This is the underground lair where WikiLeaks' own Doctor Evil stores the 250,000 secret cables that are wrecking US diplomacy.
It's a high-tech granite cave, carved out of hard rock and hidden 100 feet below a downtown Stockholm park.
Inside, there are all the trappings of a James Bond villain.
It has a "floating" conference room, with designer furniture, connected by a glass bridge and soaring above the massive work area, with what's described as a lunar-landscape floor. To soften the stark atmosphere, there are walls of green plants, solar lighting and humidifiers.
And to keep out Bond, the CIA or any other intruders, there's a single entrance, with half-yard-thick metal doors.
It was built originally as a World War II bunker, then strengthened in the 1970s to serve as a refuge for Swedish government officials in case the capital suffered an attack by a Soviet hydrogen bomb.

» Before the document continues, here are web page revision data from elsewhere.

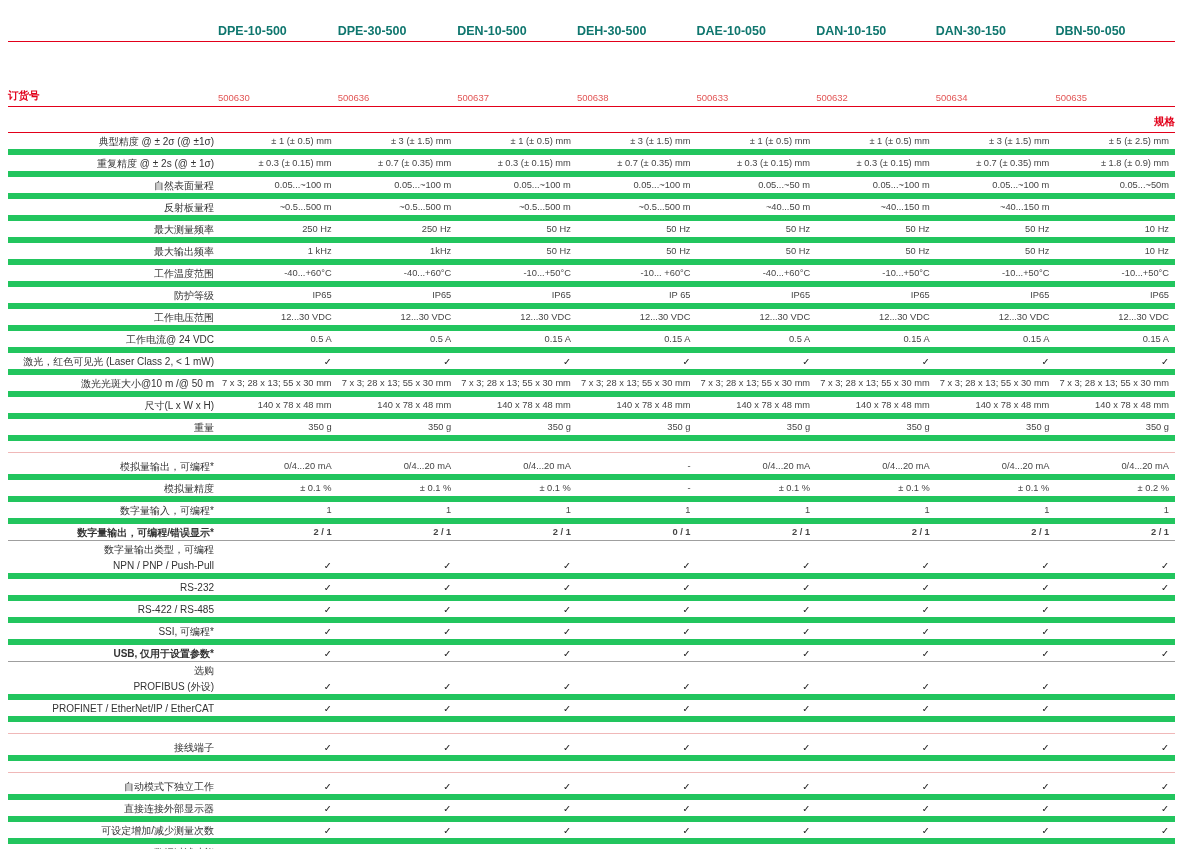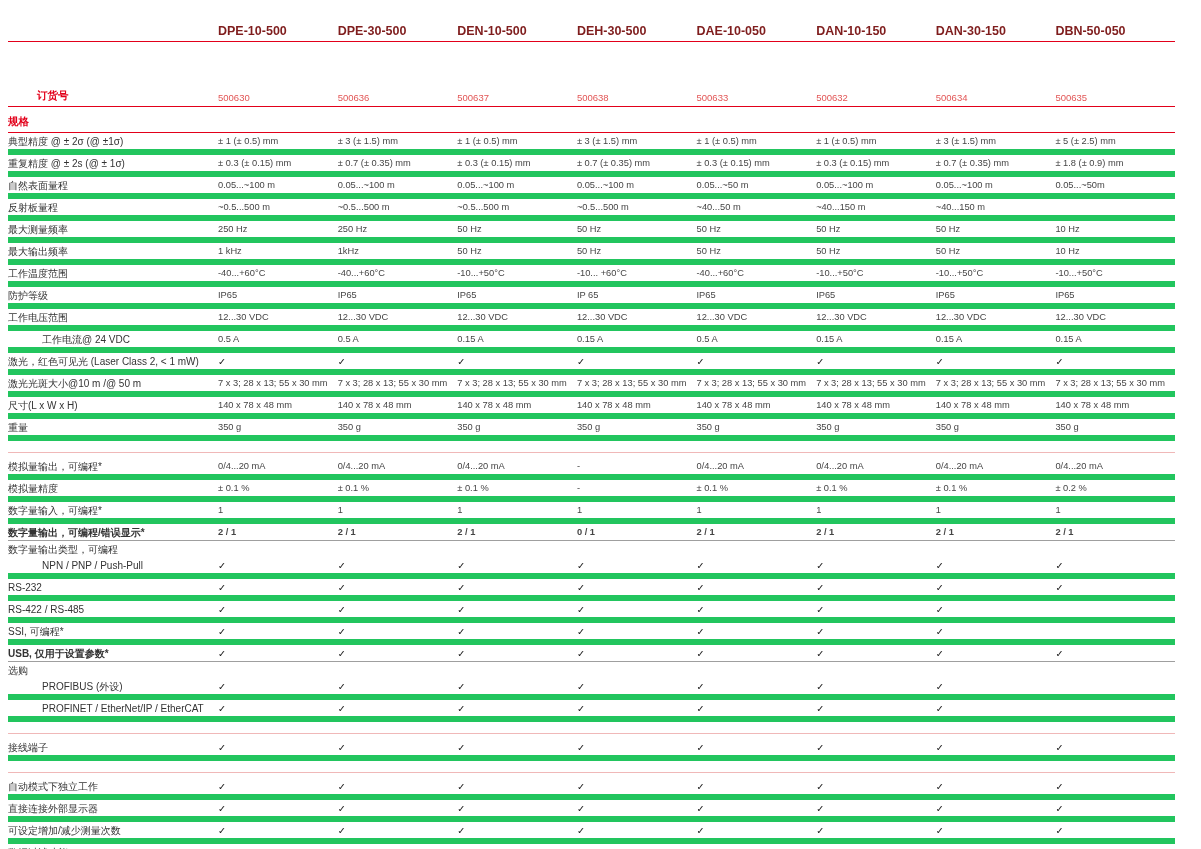"DPE-10-500" .model-name { color: #7f1d1d -> #0f766e }
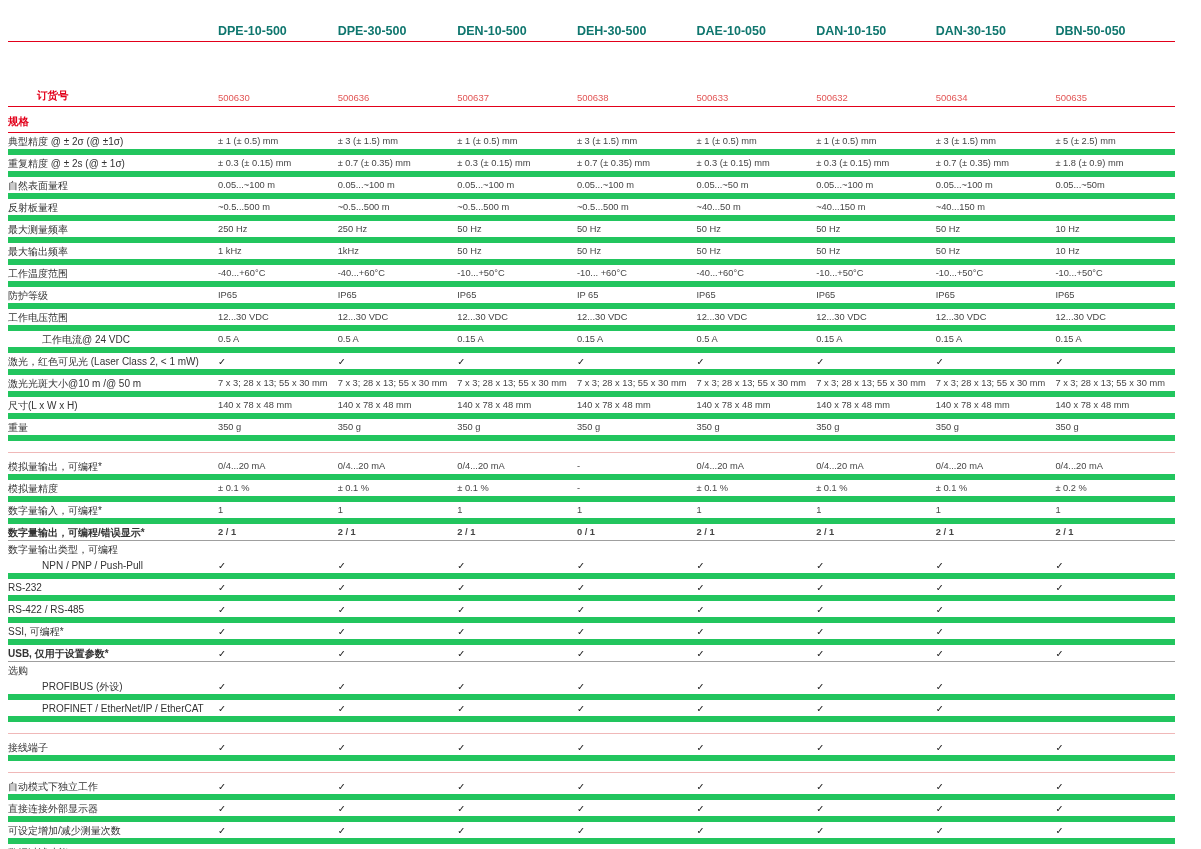"订货号" .order-label { margin-left: 29px -> none }
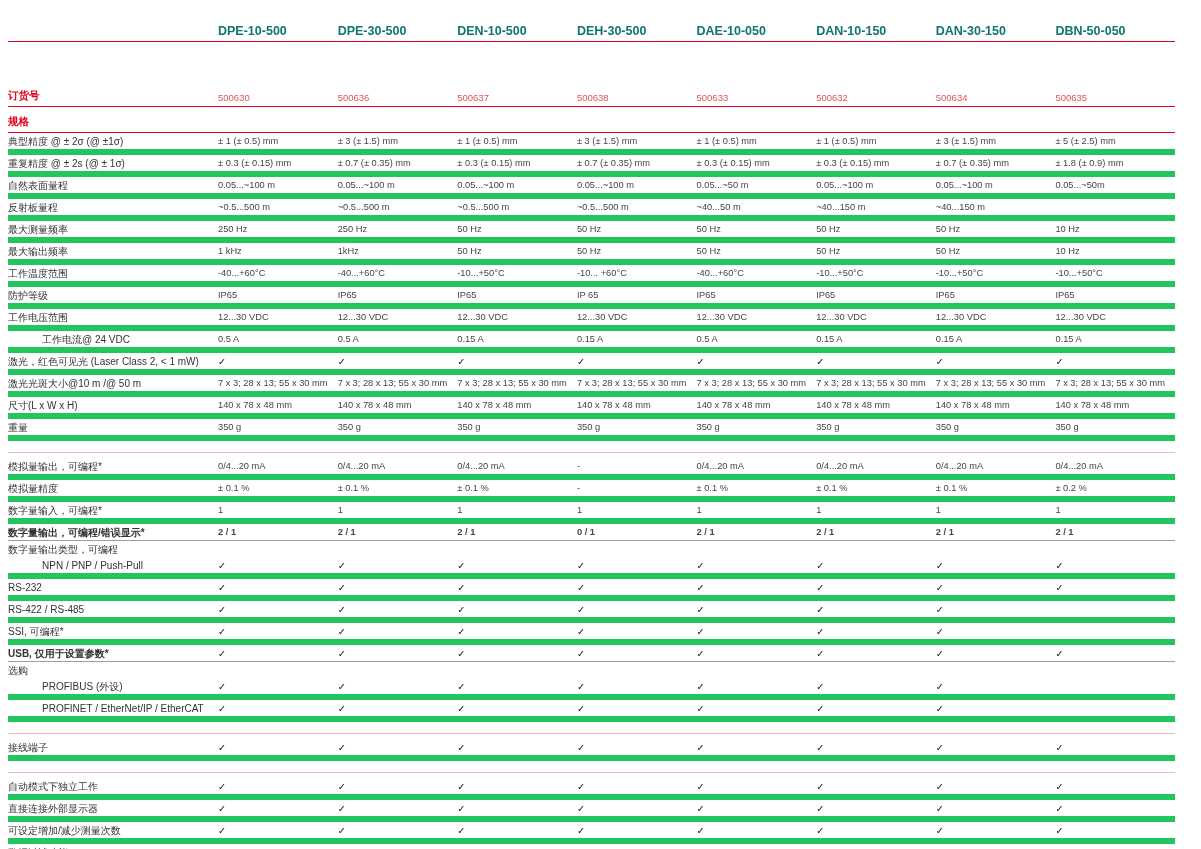"规格" .section { text-align: none -> right }
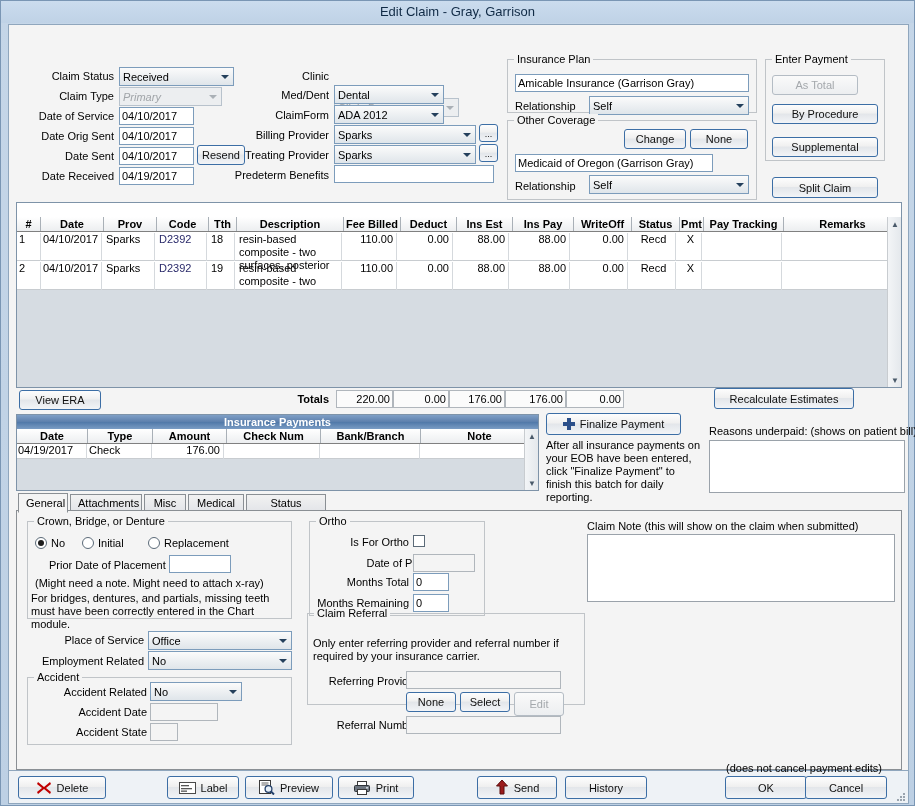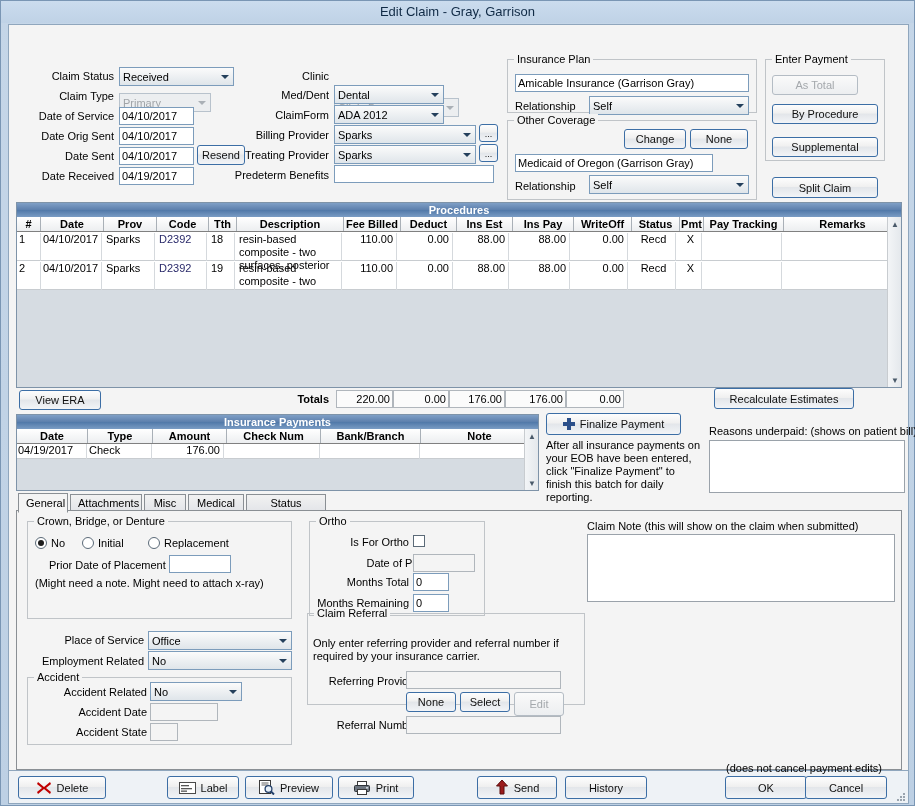"Primary" div.cmb { font-style: none -> italic; top: 68px -> 62px; width: 92px -> 103px }
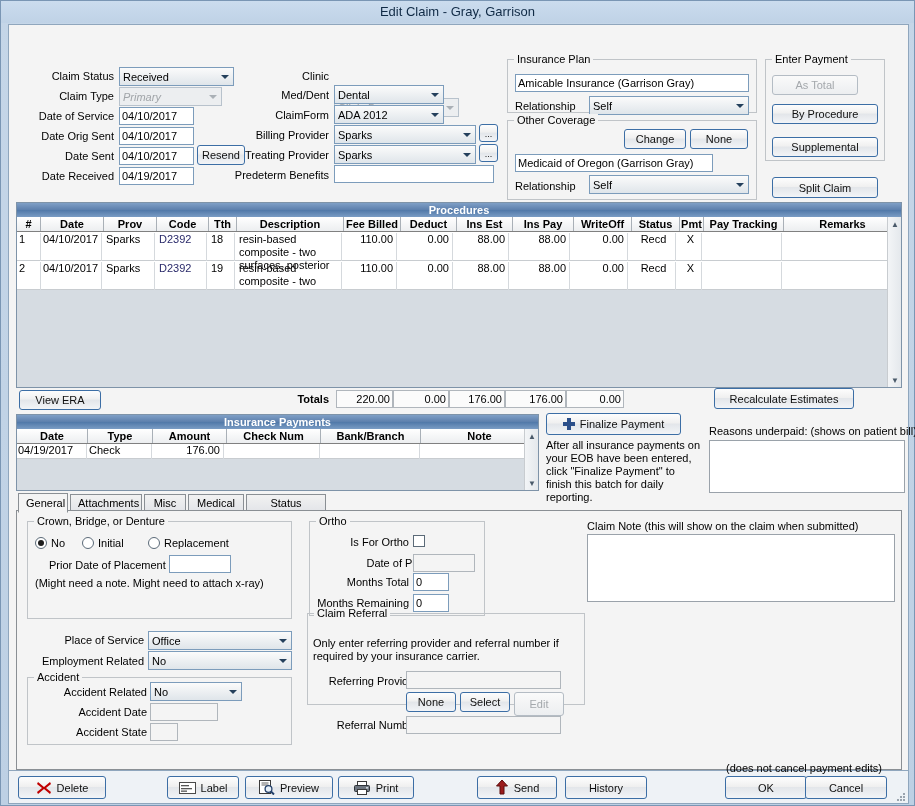"Procedures" div.gridhdr { html: <div>Procedures</div> -> none }
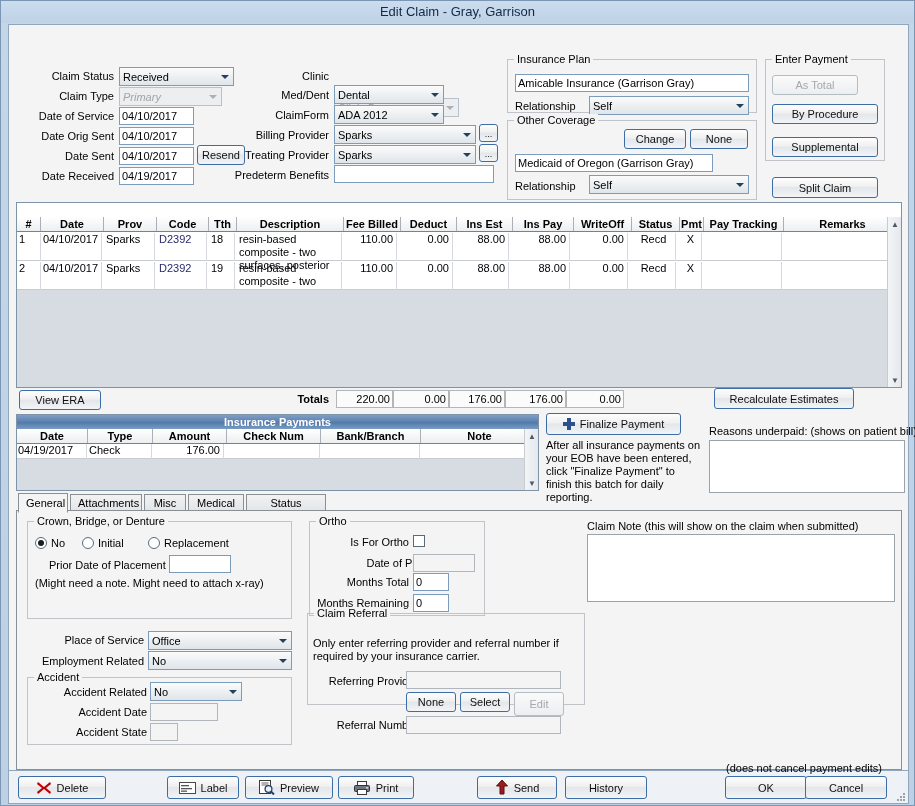"For bridges, dentures, and partials," div.note { html: none -> <div>For bridges, dentures, and partials, missing teeth must have been correctly entered in the Chart module.</div> }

Its interior was redesigned by a Swedish architect who was inspired by the futuristic Bond sets of the 1960s.
But Ernst Stavro Blofeld and Auric Goldfinger didn't have dozens of computer servers, with backup generators from German submarines in their headquarters.
Julian Assange, WikiLeaks' founder, chose the site, a former Cold War bunker known as the Pionen White Mountain data storage facility, in August as a backup for his servers, which held the secrets he was about to reveal to the world. Sweden's strong free-speech laws add to the protection of the granite walls.
Meanwhile, Dutch investigators yesterday arrested a 16-year-old hacker, a WikiLeaks sympathizer who admitted taking part in a retaliatory attack on Visa, MasterCard and other organizations that cut services to Assange's group.
Authorities said the boy confessed to being part of the global group of cyber renegades called "Anonymous" and had used a server in the city of Haarlem, near Amsterdam.
"Anonymous" told supporters via Twitter to try to shut down Amazon.com yesterday, but switched its target to PayPal. "We cannot attack Amazon . . . We don't have enough forces," it said.
There was no indication that Amazon or PayPal service had been disrupted.